### Task to complete
Only the final stretch of the data is wanted: reproduce the line containing "total quantity: 270 -> 282" and each line after it, exactly.

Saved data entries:
::::::
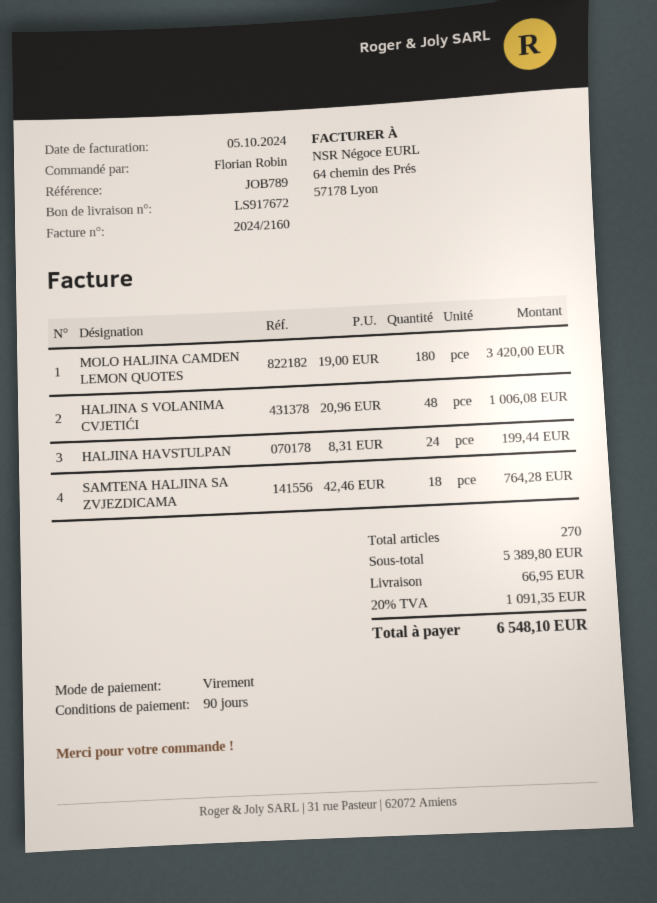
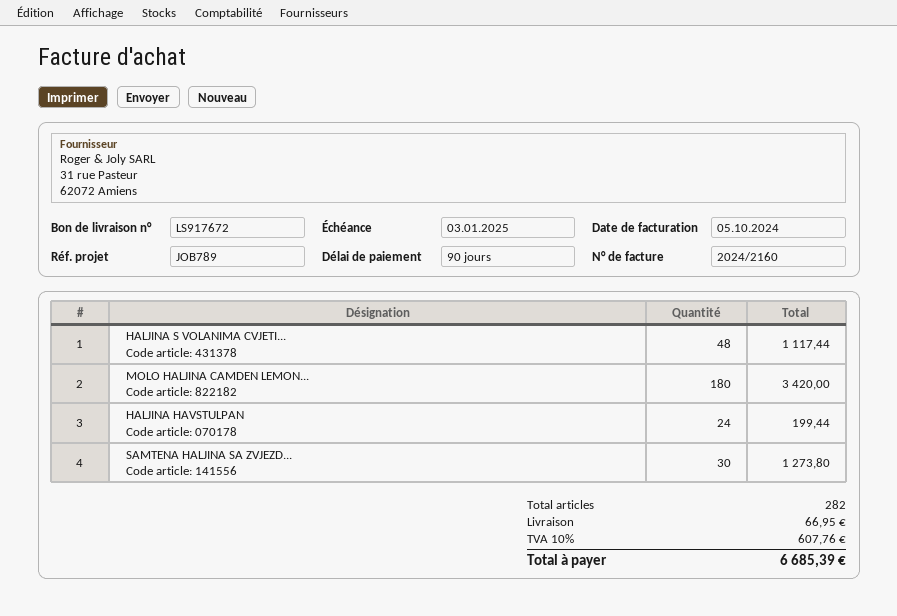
HALJINA S VOLANIMA CVJETIĆI: 48 for 1006.08 -> 48 for 1117.44
SAMTENA HALJINA SA ZVJEZDICAMA: 18 for 764.28 -> 30 for 1273.80
total quantity: 270 -> 282
tax: 20% = 1091.35 -> 10% = 607.76
total: 6548.10 -> 6685.39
::::::
### Task answer
total quantity: 270 -> 282
tax: 20% = 1091.35 -> 10% = 607.76
total: 6548.10 -> 6685.39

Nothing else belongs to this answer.